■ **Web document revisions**
━━━━━━━━
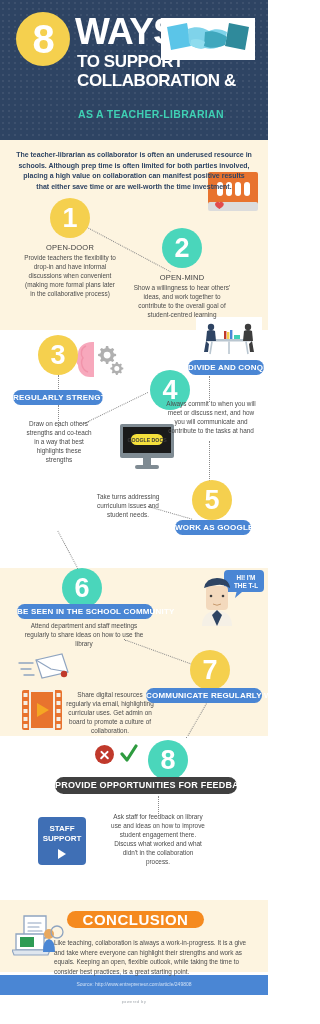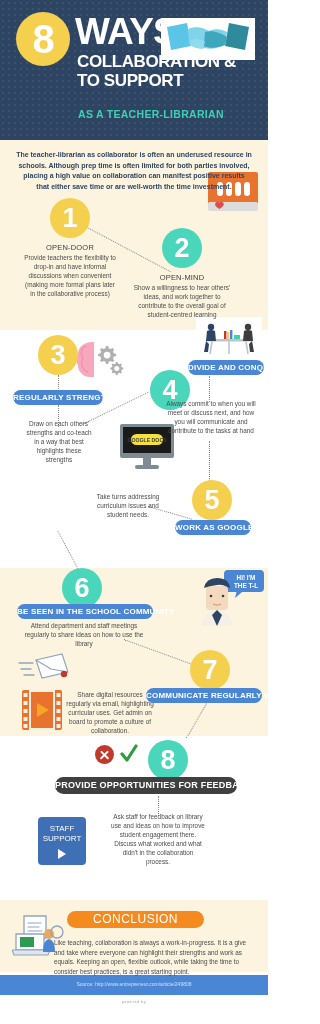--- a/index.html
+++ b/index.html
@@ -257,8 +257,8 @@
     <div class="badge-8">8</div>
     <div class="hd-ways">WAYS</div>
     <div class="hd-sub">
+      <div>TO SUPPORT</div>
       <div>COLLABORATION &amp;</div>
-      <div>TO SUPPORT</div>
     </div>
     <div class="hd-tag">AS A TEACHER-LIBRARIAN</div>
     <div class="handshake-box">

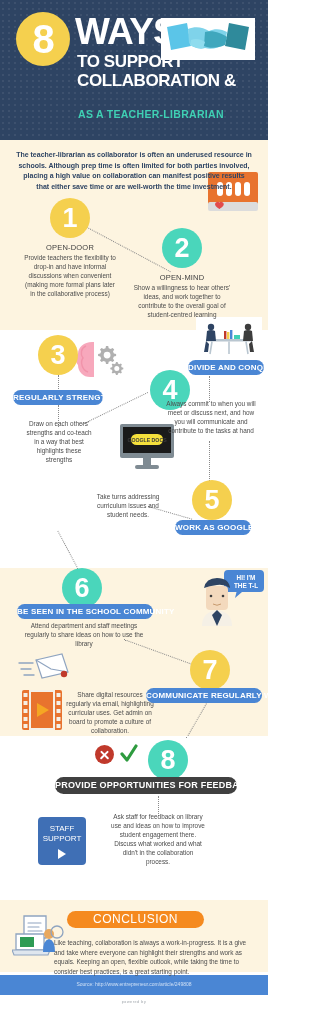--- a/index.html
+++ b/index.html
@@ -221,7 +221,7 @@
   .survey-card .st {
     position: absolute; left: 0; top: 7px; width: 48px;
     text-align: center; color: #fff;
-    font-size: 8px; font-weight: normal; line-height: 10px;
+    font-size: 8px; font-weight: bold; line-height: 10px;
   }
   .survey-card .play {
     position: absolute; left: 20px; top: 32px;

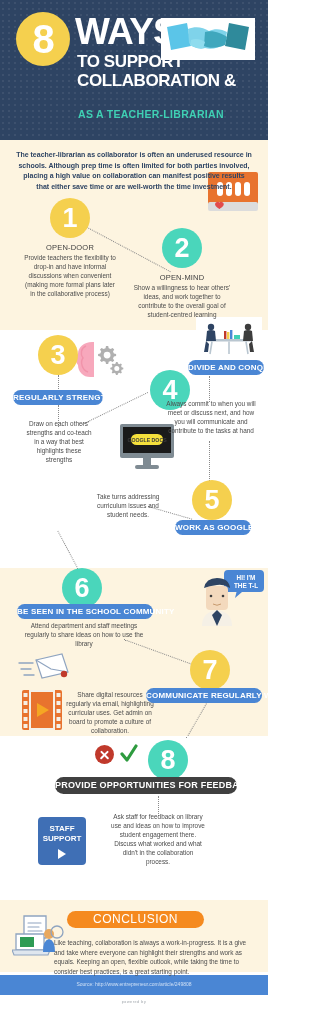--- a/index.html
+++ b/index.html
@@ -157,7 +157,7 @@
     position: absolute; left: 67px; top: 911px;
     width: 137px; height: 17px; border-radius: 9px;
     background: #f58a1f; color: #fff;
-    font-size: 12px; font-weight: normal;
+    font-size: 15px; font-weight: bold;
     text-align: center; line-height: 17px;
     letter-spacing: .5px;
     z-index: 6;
━━━━━━━━
■ **The task**
Transcribe the records above exactly, leaving every picture out of the copy.

■ **Task result**
--- a/index.html
+++ b/index.html
@@ -257,8 +257,8 @@
     <div class="badge-8">8</div>
     <div class="hd-ways">WAYS</div>
     <div class="hd-sub">
+      <div>TO SUPPORT</div>
       <div>COLLABORATION &amp;</div>
-      <div>TO SUPPORT</div>
     </div>
     <div class="hd-tag">AS A TEACHER-LIBRARIAN</div>
     <div class="handshake-box">

--- a/index.html
+++ b/index.html
@@ -221,7 +221,7 @@
   .survey-card .st {
     position: absolute; left: 0; top: 7px; width: 48px;
     text-align: center; color: #fff;
-    font-size: 8px; font-weight: normal; line-height: 10px;
+    font-size: 8px; font-weight: bold; line-height: 10px;
   }
   .survey-card .play {
     position: absolute; left: 20px; top: 32px;

--- a/index.html
+++ b/index.html
@@ -157,7 +157,7 @@
     position: absolute; left: 67px; top: 911px;
     width: 137px; height: 17px; border-radius: 9px;
     background: #f58a1f; color: #fff;
-    font-size: 12px; font-weight: normal;
+    font-size: 15px; font-weight: bold;
     text-align: center; line-height: 17px;
     letter-spacing: .5px;
     z-index: 6;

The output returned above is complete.